▶ [YOUR OBJECTIVE] In your copy of the entries, please include no pictures and return every word exactly.

▶ [DATA TO PROCESS]
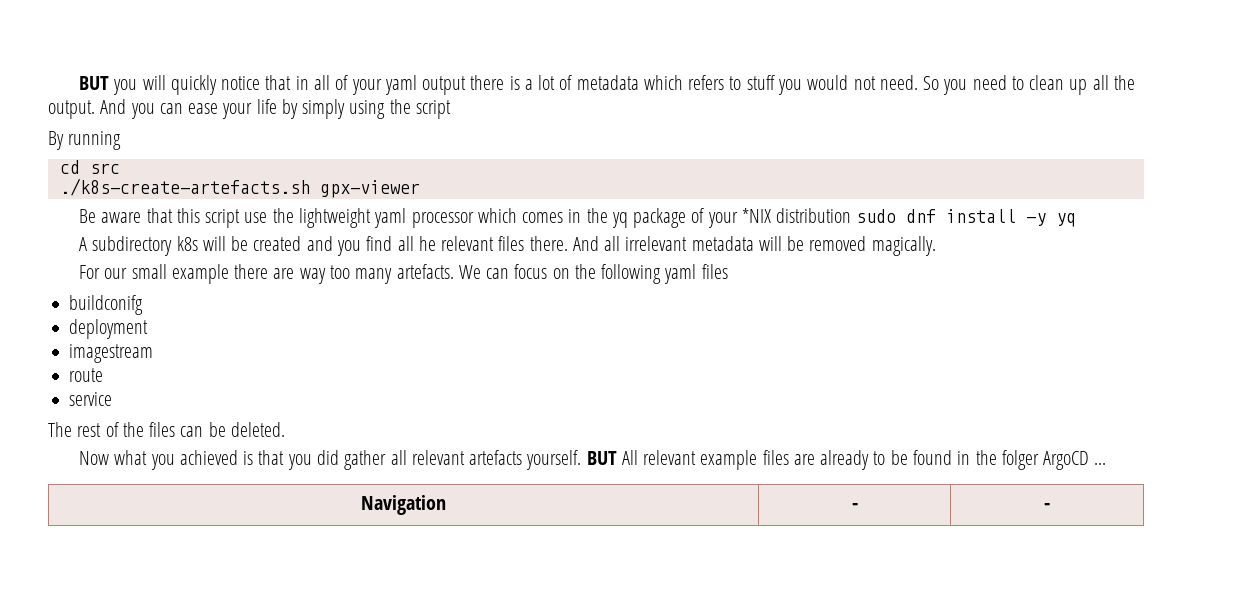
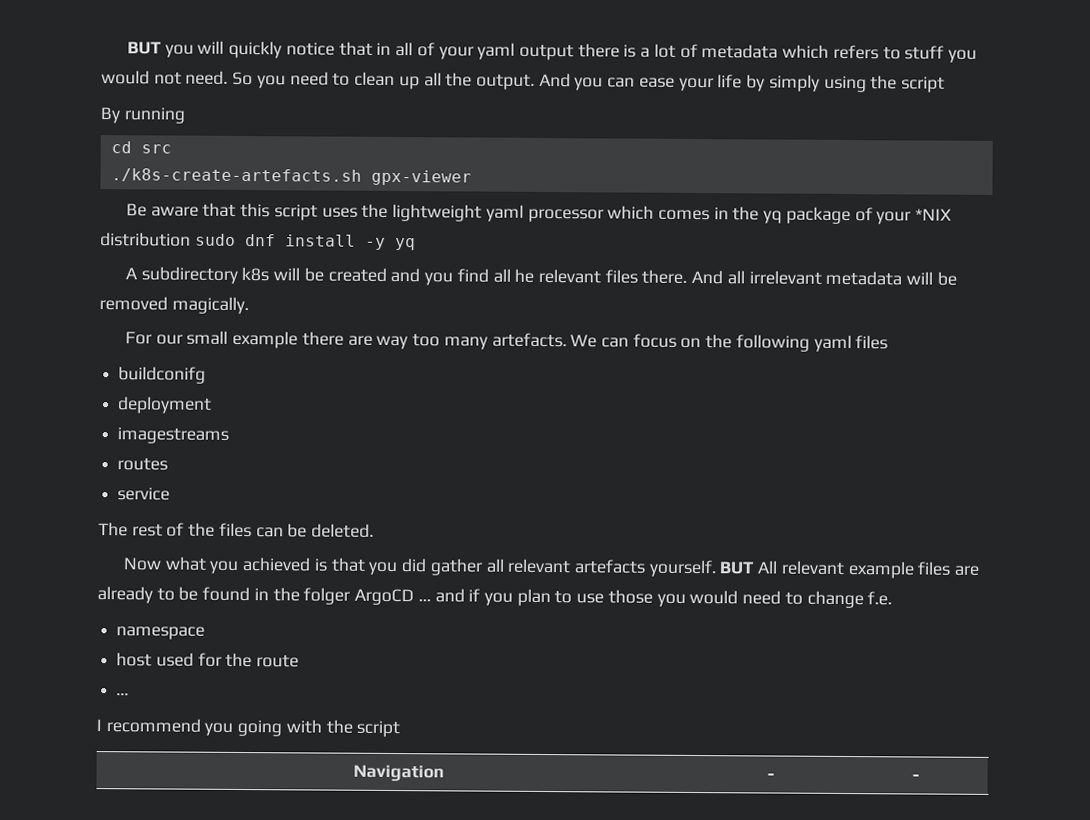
- Be aware that this script use the lightweight yaml processor which comes in the yq package of your *NIX distribution sudo dnf install -y yq
+ Be aware that this script uses the lightweight yaml processor which comes in the yq package of your *NIX distribution sudo dnf install -y yq
- imagestream
- route
+ imagestreams
+ routes
- BUT All relevant example files are already to be found in the folger ArgoCD ...
+ BUT All relevant example files are already to be found in the folger ArgoCD ... and if you plan to use those you would need to change f.e.
+ namespace
+ host used for the route
+ ...
+ I recommend you going with the script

▶ [ANSWER TO THIS EXERCISE]
- Be aware that this script use the lightweight yaml processor which comes in the yq package of your *NIX distribution sudo dnf install -y yq
+ Be aware that this script uses the lightweight yaml processor which comes in the yq package of your *NIX distribution sudo dnf install -y yq
- imagestream
- route
+ imagestreams
+ routes
- BUT All relevant example files are already to be found in the folger ArgoCD ...
+ BUT All relevant example files are already to be found in the folger ArgoCD ... and if you plan to use those you would need to change f.e.
+ namespace
+ host used for the route
+ ...
+ I recommend you going with the script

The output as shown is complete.